The tumor immune microenvironment is increasingly being recognized as a major determinant of tumor biology and a regulator of antitumor drug sensitivity30. Tumor-infiltrated cells participate in each step of carcinogenesis from tumor initiation, and tumor growth to metastasis and treatment response. For a long time, lymphocytes were regarded as the key tumor-associated cell type in tumor progression. However, in recent years, other immune cells, such as neutrophils, which can alter the behavior of lymphocytes and therefore regulate tumor progression, have been increasingly appreciated13. In addition, the crucial role of the TIME in identifying patients who could benefit from immunotherapy has been recognized due to the increased exploration of immunotherapy for cancer treatment29,3133. However, currently, the clinical detection of tumor-infiltrated immune cells mainly relies on immunohistochemistry (IHC) staining or flow cytometry through invasive biopsies, which have a risk of morbidities. Therefore, an effective noninvasive method for examining the TIME can help in assessing prognosis and making treatment decisions. Herein, based on a large number of pathology slides of cancer tissue, a radiomics imaging biomarker was developed using intratumoral and peritumoral features from CT images to noninvasively predict the NLR in the TIME of GC patients. Notably, the analysis conducted before biomarker development showed that the IHC-derived NLR status was strongly associated with DFS and OS, indicating the crucial role of the NLR in the TIME in prognosis. Furthermore, the results showed that the radiomics imaging biomarker could predict the NLR status in the TIME with good performance. Further analysis showed that the predictive biomarker was indistinguishable from the IHC-derived NLR status in predicting DFS and OS, indicating that the radiomics imaging biomarker could potentially be a surrogate for IHC-determined NLR detection. The results also showed that the radiomics imaging biomarker was related to the response to anti-PD-1 immunotherapy and could predict the PFS and OS of patients who received immunotherapy, indicating its potential benefit in predicting prognosis and facilitating treatment decision making.

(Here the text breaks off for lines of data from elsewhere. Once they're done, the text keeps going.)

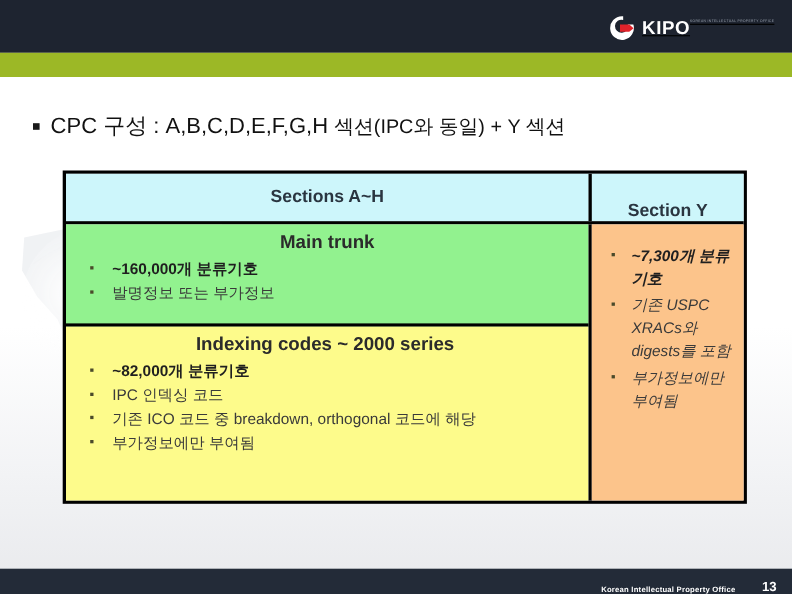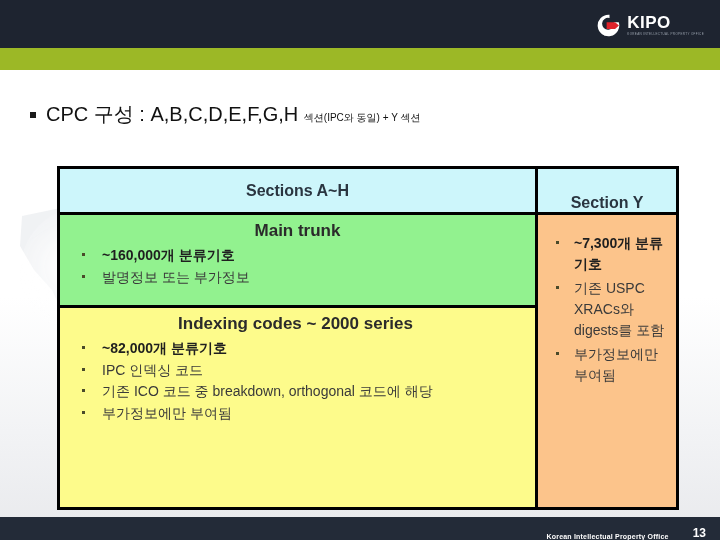--- a/index.html
+++ b/index.html
@@ -67,21 +67,21 @@
   .logo {
     position: absolute;
     right: 16px;
     top: 10px;
     height: 30px;
     display: flex;
     align-items: center;
     gap: 5px;
   }
   .logo-mark { width: 27px; height: 27px; }
-  .logo-text-wrap { display: flex; flex-direction: column; line-height: 1; }
+  .logo-text-wrap { display: flex; flex-direction: row; line-height: 1; text-decoration: underline; }
   .logo-word {
     font-family: "Liberation Sans", sans-serif;
     font-weight: bold;
     font-size: 17px;
     color: #ffffff;
     letter-spacing: .5px;
   }
   .logo-sub {
     margin-top: 2px;
     font-size: 3px;
@@ -108,29 +108,29 @@
     background: #1a1a1a;
     position: relative;
     top: -3px;
     flex: 0 0 auto;
   }
   .lead-text {
     font-size: 15px;
     color: #111111;
   }
   .lead-text .b { font-weight: normal; font-size: 20px; }
-  .lead-text .sm { font-size: 10px; }
+  .lead-text .sm { font-size: 18px; }
 
   
   .matrix {
     position: absolute;
     left: 57px;
-    top: 166px;
+    top: 155px;
     width: 622px;
-    height: 344px;
+    height: 303px;
     border: 3px solid #000000;
     box-sizing: border-box;
     display: flex;
     flex-direction: column;
   }
   .matrix-head {
     display: flex;
     height: 46px;
     flex: 0 0 auto;
     border-bottom: 3px solid #000000;
@@ -213,20 +213,21 @@
     font-weight: bold;
     color: #1f1f1f;
   }
 
   ul.blist.narrow {
     padding: 0 8px 0 36px;
   }
   ul.blist.narrow li {
     line-height: 1.5;
     margin-bottom: 3px;
+    font-style: italic;
   }
   ul.blist.narrow li::before { left: -18px; }
 
   
   .footer-bar {
     position: absolute;
     left: 0;
     bottom: 0;
     width: 720px;
     height: 23px;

Recently, studies on radiomics have enhanced the understanding of the role of radiomics in distinguishing tumor homogeneity and heterogeneity. A recent study reported that the combination of intratumoral and peritumoral features can effectively predict complete pathological response to neoadjuvant chemotherapy in breast cancer regardless of the receptor status21, indicating the clinical value of the peritumoral features. Moreover, the above study reported that a combination of peritumoral and intratumoral features is related to tumor-infiltrated lymphocytes, consistent with the findings of this study21. Our previous study found that radiomics features from the tumor and its periphery can be used to evaluate the immune cells in the tumor microenvironment22. In fact, the peritumoral area comprises the tumor-stroma interface and can be used to evaluate the immune response. Herein, this study used a cohort of IHC samples to identify the immune cells infiltrated in both the tumoral and peritumoral regions to evaluate patient prognosis and the effective immune response. Importantly, this study not only assessed the NLR in the tumor, but also assessed the NLR in the peritumoral tissues. Correspondingly, features were extracted from both tumor and its periphery. The developed radiomics imaging biomarker showed good performance in predicting the NLR in the TIME, indicating the potential predictive value of peritumoral features. Interestingly, in this study, the textures that reflect the dissimilarity and coarseness of tumors, such as NGTDM, GLCM, and GLRLM features, were strongly associated with the NLR status of the TIME. Therefore, these features may be used to differentiate the density of the neutrophils and lymphocytes in the TIME.

Many studies have reported that neutrophils and other cells, including macrophages, can stimulate the tumor microenvironment by secreting many cytokines3438. Moreover, the NLR has been recognized as an important predictor of clinical outcomes and immunotherapy treatment response16,3941. However, these studies mainly focused on the NLR in peripheral blood, with only a few evaluating the NLR in the TIME. Notably, an effective tumor immune response mainly occurs in the TIME. It was interesting that in this study, although an elevated NLR status in the TIME was caused by both an increase in neutrophils and a decrease in lymphocytes, the decrease in lymphocytes had the greatest impact on NLR-High status. Therefore, an elevated NLR status in the TIME may represent a “colder” TIME that suppresses antitumor function42. In this study, we used a radiomics-based biomarker to noninvasively predict and validate the NLR in the TIME in multiple institutions. The radiomics-based biomarker was then verified to be similar to the IHC-derived NLR status in predicting DFS and OS, suggesting that this imaging biomarker might hold potential use as a useful surrogate for biopsy in evaluating the TIME.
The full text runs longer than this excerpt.